The system we have now is unsustainable, and people - both patients and hospital staff - get hurt in the process. To this end, I note that the committee recommends that the THS monitors the progress of cultural change through the regular use of recognised and externally assessed programs with progress outcomes reported publicly. This is a good start, and will help develop positive and trusting relationships between hospital staff and management.

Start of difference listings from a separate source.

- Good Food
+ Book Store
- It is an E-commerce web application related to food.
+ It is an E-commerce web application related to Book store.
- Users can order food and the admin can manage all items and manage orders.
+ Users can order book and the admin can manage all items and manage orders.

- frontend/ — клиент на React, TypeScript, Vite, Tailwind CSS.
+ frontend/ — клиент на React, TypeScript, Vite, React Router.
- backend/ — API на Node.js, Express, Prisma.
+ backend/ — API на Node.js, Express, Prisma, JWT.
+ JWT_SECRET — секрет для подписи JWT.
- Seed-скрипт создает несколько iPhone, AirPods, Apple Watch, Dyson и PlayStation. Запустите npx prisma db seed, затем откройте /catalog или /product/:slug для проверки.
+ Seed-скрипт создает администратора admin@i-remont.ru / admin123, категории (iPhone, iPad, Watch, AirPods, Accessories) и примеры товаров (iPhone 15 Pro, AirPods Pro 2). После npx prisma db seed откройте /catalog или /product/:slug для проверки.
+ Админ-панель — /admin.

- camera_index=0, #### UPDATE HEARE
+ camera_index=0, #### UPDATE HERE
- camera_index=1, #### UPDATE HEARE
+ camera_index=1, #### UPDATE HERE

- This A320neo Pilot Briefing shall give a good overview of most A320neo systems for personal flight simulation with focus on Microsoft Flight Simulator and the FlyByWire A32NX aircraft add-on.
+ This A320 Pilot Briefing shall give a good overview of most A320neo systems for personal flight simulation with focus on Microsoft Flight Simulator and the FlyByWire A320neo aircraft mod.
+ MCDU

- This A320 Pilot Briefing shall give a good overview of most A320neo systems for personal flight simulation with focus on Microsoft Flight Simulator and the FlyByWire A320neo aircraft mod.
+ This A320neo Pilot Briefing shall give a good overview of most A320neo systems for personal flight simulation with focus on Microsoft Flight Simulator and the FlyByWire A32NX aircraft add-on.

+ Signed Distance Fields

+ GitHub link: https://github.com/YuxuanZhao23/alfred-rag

For larger scale policy, results of these outcomes also need to be made public, and I hope to see some follow-through with this. Also, preventive health is a major contributor to hospital need, and demand for clinical care. I understand that the Government and the health department are aware of the importance of preventive health, and that channelling more resources into such healthcare measures is obvious. It makes sense, therefore, to do everything possible to give people access to preventive health care procedures, like endoscopies and colonoscopies, not just to ease up a hospital room, but to give Tasmanians the best chance for long-term wellbeing.
So many factors feed into the performance of Tasmanian emergency departments, and it is likely that without serious and significant change, starting from the top, it will not get any better. In conclusion, I note that under these circumstances at the frontline of healthcare delivery in our emergency departments, from clinicians to triage nurses and custodial staff, the feedback I receive from the community is overwhelmingly positive. Our hospital staff do an incredible job, especially after weathering the pandemic over the past two-and-a-half years, to deliver excellent care to vulnerable patients in need.
I thank them for their dedication and hard work, and want to construct a health system that looks after their needs, just as much as their patients. I note the recommendations of the report, and that most of them and the summary of findings have been outlined by the member for Murchison.
I do note the report and thank the member for Murchison for bringing it forward.